Drugs and the politics of control

I have one additional thought around drugs and this country’s draconian approach to drug use. There is a puritanical, Calvinist heritage that runs strong and deep through America’s roots. This strain of Christianity equates pleasure with sin, fun with frivolity and the questioning of dogma as heresy. Even in more moderate branches of Christianity, pleasure for pleasure’s sake has always been frowned upon. Although there may not be many people who consciously identify with these more fundamentalist teachings, they have nonetheless influenced America’s elites, who support this harsh ideology as a way to control the rabble. Think about it. As late as 1984 we had a hit movie (Footloose) about a big city boy who moves to a small town where they don’t allow dancing in high school.

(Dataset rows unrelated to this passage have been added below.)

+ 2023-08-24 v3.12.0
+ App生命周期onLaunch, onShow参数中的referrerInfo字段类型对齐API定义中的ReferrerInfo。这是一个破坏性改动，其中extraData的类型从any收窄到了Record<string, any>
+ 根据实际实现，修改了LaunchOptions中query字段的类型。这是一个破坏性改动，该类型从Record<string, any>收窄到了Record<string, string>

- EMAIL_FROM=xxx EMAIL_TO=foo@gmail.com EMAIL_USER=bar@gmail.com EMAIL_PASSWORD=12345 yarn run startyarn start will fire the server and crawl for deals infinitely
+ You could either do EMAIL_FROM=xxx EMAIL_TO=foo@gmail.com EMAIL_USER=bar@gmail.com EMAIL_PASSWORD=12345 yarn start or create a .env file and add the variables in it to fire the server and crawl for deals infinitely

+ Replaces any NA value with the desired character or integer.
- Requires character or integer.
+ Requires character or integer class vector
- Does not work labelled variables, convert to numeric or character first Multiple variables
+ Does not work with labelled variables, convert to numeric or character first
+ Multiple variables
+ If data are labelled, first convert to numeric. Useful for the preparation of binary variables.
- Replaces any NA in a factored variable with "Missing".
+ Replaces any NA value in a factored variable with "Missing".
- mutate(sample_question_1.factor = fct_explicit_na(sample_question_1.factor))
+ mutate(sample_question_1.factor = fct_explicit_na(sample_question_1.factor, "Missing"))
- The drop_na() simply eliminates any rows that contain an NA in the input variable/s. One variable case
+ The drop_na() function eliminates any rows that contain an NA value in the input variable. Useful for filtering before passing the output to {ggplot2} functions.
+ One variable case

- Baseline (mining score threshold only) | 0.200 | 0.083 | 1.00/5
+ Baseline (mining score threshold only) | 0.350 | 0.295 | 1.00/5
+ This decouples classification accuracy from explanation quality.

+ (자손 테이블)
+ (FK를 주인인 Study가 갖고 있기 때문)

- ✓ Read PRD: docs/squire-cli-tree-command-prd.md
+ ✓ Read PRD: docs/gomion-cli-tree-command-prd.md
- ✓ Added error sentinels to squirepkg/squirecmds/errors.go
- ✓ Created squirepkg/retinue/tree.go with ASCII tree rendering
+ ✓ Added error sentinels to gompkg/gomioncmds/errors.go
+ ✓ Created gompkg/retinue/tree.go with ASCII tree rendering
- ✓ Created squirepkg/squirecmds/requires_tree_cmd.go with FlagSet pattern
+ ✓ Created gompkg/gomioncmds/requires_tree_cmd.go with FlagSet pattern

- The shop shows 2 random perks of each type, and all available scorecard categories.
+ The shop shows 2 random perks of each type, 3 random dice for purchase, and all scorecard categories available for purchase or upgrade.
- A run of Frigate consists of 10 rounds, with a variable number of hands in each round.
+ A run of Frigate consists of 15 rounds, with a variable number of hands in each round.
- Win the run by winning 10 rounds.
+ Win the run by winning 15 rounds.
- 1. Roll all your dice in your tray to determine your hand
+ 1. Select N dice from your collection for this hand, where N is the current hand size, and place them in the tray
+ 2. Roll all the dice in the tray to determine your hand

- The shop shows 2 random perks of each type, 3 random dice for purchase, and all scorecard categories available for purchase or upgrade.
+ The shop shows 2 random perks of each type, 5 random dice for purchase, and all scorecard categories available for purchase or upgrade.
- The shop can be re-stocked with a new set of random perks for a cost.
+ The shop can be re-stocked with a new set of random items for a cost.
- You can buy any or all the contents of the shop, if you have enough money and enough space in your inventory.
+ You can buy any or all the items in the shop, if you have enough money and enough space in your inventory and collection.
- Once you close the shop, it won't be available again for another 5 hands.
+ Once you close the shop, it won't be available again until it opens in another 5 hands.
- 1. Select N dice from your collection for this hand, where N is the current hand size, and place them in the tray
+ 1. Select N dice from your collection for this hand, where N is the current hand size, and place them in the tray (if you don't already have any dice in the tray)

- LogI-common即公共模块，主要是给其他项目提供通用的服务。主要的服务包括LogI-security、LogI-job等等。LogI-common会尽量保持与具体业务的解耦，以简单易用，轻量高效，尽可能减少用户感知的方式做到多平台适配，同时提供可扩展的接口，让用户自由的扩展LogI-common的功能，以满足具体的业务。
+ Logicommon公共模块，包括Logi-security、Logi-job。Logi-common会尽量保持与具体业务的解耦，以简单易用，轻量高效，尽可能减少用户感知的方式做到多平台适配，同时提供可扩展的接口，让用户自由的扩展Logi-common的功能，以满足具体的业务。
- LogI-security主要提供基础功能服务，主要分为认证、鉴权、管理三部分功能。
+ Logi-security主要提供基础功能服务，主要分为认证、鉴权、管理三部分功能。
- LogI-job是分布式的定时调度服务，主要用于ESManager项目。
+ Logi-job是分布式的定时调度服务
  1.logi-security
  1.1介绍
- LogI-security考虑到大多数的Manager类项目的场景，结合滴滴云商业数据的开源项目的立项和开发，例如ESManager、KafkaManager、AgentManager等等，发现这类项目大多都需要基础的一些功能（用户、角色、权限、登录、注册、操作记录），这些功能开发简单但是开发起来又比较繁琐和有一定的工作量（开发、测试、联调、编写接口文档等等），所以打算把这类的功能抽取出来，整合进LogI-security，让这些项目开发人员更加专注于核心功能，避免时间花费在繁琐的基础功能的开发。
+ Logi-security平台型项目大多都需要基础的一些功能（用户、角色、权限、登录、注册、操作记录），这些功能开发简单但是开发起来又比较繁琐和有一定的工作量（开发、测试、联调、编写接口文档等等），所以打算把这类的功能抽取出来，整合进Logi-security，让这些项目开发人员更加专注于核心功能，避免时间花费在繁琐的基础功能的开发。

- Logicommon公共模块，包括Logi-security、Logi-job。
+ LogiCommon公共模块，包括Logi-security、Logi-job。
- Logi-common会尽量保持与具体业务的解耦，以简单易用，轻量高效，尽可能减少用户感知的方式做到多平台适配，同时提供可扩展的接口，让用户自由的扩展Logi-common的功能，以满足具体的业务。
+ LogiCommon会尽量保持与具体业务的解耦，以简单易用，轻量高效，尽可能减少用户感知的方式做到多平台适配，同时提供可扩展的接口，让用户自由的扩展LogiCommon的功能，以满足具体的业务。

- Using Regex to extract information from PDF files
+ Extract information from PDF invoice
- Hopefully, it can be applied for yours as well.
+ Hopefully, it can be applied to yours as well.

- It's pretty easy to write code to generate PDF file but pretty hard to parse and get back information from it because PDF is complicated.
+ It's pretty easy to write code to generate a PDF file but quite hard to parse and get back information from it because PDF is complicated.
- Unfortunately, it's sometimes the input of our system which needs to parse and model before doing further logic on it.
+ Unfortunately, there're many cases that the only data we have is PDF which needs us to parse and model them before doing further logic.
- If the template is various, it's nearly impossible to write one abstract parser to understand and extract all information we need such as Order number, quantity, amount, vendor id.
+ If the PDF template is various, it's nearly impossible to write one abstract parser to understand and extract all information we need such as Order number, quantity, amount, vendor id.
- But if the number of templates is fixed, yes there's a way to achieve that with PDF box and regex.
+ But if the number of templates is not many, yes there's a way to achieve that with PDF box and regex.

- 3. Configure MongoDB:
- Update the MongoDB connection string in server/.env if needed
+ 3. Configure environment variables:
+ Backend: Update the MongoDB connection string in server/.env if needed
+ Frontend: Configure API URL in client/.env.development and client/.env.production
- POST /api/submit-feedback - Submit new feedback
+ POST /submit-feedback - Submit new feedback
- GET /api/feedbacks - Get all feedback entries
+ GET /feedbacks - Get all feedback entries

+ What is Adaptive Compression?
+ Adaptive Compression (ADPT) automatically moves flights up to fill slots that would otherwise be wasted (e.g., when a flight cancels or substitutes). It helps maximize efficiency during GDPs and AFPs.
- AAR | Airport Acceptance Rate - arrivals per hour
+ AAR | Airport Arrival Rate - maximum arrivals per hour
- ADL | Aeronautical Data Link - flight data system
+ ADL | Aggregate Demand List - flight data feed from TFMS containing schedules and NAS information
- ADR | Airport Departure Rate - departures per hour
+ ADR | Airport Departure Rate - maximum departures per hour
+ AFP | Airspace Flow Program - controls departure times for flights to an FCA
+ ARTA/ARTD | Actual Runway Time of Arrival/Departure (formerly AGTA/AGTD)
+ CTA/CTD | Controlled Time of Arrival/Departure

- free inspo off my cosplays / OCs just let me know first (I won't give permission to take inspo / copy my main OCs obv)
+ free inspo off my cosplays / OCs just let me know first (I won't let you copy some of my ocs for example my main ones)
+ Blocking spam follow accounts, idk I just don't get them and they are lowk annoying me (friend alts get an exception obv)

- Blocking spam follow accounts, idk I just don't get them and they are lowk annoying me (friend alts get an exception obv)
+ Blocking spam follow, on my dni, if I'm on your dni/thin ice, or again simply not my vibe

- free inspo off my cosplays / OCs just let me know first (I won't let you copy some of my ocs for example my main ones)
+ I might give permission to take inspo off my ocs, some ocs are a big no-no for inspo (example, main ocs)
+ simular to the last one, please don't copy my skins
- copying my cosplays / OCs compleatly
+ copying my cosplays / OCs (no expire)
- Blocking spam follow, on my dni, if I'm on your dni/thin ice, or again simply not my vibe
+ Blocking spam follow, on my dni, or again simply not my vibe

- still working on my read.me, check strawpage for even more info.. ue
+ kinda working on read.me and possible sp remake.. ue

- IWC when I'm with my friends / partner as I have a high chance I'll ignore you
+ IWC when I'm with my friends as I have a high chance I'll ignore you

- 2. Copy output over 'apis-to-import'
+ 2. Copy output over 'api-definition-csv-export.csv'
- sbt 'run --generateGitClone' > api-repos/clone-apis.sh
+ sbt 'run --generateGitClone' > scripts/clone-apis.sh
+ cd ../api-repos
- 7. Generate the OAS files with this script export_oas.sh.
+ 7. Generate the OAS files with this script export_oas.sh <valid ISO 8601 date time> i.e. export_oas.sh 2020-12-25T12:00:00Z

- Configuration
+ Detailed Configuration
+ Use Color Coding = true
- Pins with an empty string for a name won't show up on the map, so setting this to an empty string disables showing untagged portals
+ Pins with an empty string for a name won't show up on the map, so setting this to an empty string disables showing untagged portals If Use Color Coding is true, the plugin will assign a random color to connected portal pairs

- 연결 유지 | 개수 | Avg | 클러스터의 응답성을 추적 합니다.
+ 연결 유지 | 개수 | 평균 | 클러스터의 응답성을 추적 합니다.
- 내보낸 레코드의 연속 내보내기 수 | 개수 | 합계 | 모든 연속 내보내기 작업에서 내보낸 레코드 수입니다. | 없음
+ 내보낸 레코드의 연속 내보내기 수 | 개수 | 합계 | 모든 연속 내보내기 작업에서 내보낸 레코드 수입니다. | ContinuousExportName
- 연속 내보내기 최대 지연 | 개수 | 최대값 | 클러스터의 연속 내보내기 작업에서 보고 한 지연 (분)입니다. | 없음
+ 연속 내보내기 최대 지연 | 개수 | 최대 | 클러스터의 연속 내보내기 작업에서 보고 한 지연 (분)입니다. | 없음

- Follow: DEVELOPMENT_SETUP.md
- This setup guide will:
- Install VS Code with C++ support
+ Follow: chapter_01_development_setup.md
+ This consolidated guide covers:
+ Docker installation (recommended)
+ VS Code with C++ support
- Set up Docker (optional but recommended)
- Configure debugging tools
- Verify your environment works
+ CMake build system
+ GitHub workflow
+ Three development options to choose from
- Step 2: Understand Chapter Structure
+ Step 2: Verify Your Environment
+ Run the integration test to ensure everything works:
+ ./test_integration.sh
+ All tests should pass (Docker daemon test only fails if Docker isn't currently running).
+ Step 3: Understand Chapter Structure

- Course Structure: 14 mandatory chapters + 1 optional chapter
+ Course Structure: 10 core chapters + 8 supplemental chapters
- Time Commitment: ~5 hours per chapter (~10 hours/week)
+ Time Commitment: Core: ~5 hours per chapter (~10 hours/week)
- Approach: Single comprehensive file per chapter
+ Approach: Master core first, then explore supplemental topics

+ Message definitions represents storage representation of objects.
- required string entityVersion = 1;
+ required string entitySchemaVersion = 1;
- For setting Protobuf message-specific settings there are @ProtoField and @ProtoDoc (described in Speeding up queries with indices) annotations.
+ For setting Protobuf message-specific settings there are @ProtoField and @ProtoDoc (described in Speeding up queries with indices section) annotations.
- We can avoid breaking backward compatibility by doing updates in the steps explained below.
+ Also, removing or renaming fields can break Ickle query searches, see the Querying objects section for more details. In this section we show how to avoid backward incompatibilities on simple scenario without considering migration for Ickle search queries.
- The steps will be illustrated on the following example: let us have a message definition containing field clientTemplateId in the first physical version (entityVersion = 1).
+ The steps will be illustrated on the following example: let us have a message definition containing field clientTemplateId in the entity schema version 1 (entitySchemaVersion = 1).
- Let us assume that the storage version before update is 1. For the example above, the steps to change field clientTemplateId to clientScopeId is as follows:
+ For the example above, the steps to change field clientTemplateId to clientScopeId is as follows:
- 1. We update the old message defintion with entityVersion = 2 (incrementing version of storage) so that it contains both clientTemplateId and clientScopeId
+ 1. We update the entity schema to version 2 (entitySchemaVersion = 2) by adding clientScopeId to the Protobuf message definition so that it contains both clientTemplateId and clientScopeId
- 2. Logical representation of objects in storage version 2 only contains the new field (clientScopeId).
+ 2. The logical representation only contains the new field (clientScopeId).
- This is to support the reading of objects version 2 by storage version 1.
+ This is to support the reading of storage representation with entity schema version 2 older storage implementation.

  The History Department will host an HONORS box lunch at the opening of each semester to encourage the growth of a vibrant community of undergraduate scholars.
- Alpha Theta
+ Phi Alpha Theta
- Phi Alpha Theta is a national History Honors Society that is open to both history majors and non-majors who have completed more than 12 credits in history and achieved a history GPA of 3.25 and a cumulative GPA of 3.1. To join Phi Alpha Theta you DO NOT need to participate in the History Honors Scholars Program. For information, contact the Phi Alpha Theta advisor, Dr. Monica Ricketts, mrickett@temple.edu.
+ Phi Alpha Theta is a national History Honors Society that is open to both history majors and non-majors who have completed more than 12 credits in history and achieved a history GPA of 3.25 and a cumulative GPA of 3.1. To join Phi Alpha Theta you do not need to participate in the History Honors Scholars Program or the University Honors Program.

Mind-altering drugs are a direct threat to an orderly, controlled, obedient society. Just as in prior centuries where the clergy attacked anything (including science) that challenged approved church dogma, elites today are terrified that if people start experiencing different realities, opening their minds to different ways of living and thinking, the one-percent’s grasp on the levers of power will be threatened. What happened in the 1960s scared the shit out of the ruling class and they’ve been working hard over the last 50 years to try and stop it from happening again.

Fortunately, they won’t succeed. Spineless politicians and FOX pundits may still cling to their drug war mentality, but the people are moving forward without them. South American and European countries are telling the hypocritical, drug-consuming U.S. enough is enough, your drug war is a sham and it’s time to try a new approach. The dominos are falling fast. There will come a time when prisons house those who truly belong there, not a bunch of schmucks who got busted for nothing more than smoking a blunt.